The Fingerhut Companies, Inc.
- Type: Subsidiary
- Industry: Mail order, online shopping
- Founded: 1948; 78 years ago
- Founder: William and Manny Fingerhut
- Defunct: October 2, 2025
- Fate: Closure
- Headquarters: Saint Cloud, Minnesota, U.S.
- Revenue: US$500 million (2008)
- Owner: Bluestem Brands, Inc.
- Number of employees: 6,000 (2002)
- Website: www.fingerhut.com

= Fingerhut =

American catalog and online retailer

Fingerhut was an American catalog and online retailer. The company was founded in 1948 specializing in automotive accessories before broadening into clothes, household and kitchen goods, cosmetics and collectibles before it went out of business in 2025. Fingerhut distinguished itself from traditional and online retail in that it incorporated a technique known as hire purchase, where customers paid with credit and made monthly payments until the order was fully paid.

==History==
Fingerhut was founded in 1948 by William Fingerhut and his brother Manny, selling automobile seat covers. In 1952, the business repositioned itself as a mail-order catalog company and expanded its product offerings to include towels, dishes, and tools. In 1969, the company went public. The Fingerhut family was no longer involved in the business after 1979.
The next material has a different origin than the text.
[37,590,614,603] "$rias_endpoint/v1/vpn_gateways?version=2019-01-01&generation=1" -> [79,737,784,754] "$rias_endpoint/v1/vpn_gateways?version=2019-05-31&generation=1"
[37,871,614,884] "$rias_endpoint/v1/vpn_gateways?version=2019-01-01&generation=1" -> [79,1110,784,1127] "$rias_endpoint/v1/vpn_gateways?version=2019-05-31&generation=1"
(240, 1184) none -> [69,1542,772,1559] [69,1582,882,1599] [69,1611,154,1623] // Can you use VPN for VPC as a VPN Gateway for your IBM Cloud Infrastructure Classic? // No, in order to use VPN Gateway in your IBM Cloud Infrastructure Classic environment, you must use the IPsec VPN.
In 1994, Fingerhut sponsored the #98 NASCAR Ford Thunderbird for Cale Yarborough Motorsports. Derrike Cope started the year in the #98 car, before he was replaced later on by Jeremy Mayfield. In 1995, the company launched the e-commerce site fingerhut.com. By 1996, Fingerhut was one of the 25 largest credit card issuers in the United States.

The Fingerhut brand has undergone several ownership changes during its existence, including a one-time ownership by American Can Company (1979) and its successor Primerica, Federated Department Stores (1999), Petters Group Worldwide (2002), and Bain Capital Ventures (2004). Federated Department Stores Inc. (current Macy's, Inc.) acquired Fingerhut for 1.7 billion USD in 1999. Fingerhut's revenue was $1.7 billion USD for the fiscal year that ended in January 2001 (FY 2001). By 2000, Fingerhut had lost 400 million USD, and Federated Department Stores sold the company in 2002.
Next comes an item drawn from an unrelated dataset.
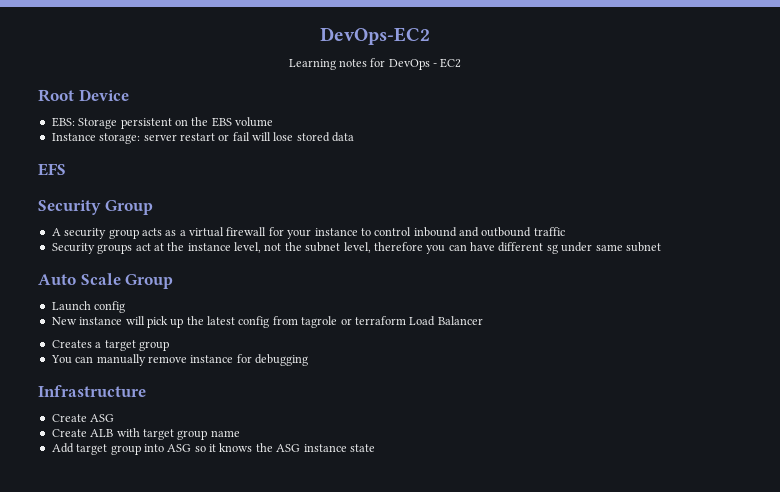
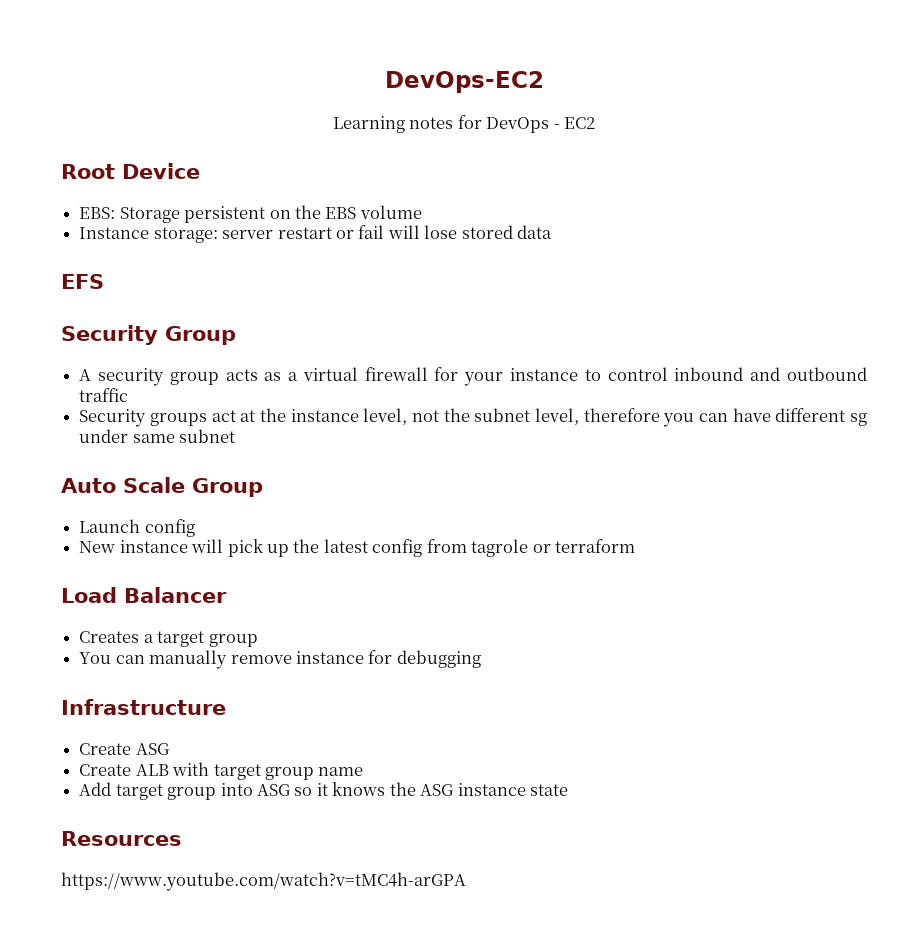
(406, 320) none -> (636, 546) //
(375, 448) none -> [61,831,182,846] [61,872,466,891] // Resources // https://www.youtube.com/watch?v=tMC4h-arGPA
The company has received criticism for allegedly engaging in practices such as robocalls.

On March 9, 2020, the company's parent, Bluestem Brands, Inc., filed for Chapter 11 bankruptcy in the United States District Court for the District of Delaware.

The company began to wind down operations in August 2025, notifying the state of Minnesota and employees of WARN-notified layoffs at its Eden Prairie Corporate Headquarters on August 27. It then disclosed through another WARN notice the closure and layoff of all employees at its St. Cloud Distribution Center on September 18. Customers were then notified through online and physical letters towards the end of September and start of October that no new purchases could be made on existing accounts after October 2, and the site now notes that "Fingerhut is no longer open for shopping" as of that date, though regular payments to existing balances were still required.

The closure of Fingerhut came only months after another Eden Prairie-based online/home shopping retailer, ShopHQ, closed at the end of June 2025, two months after winding down its own online and on-air retailing operations.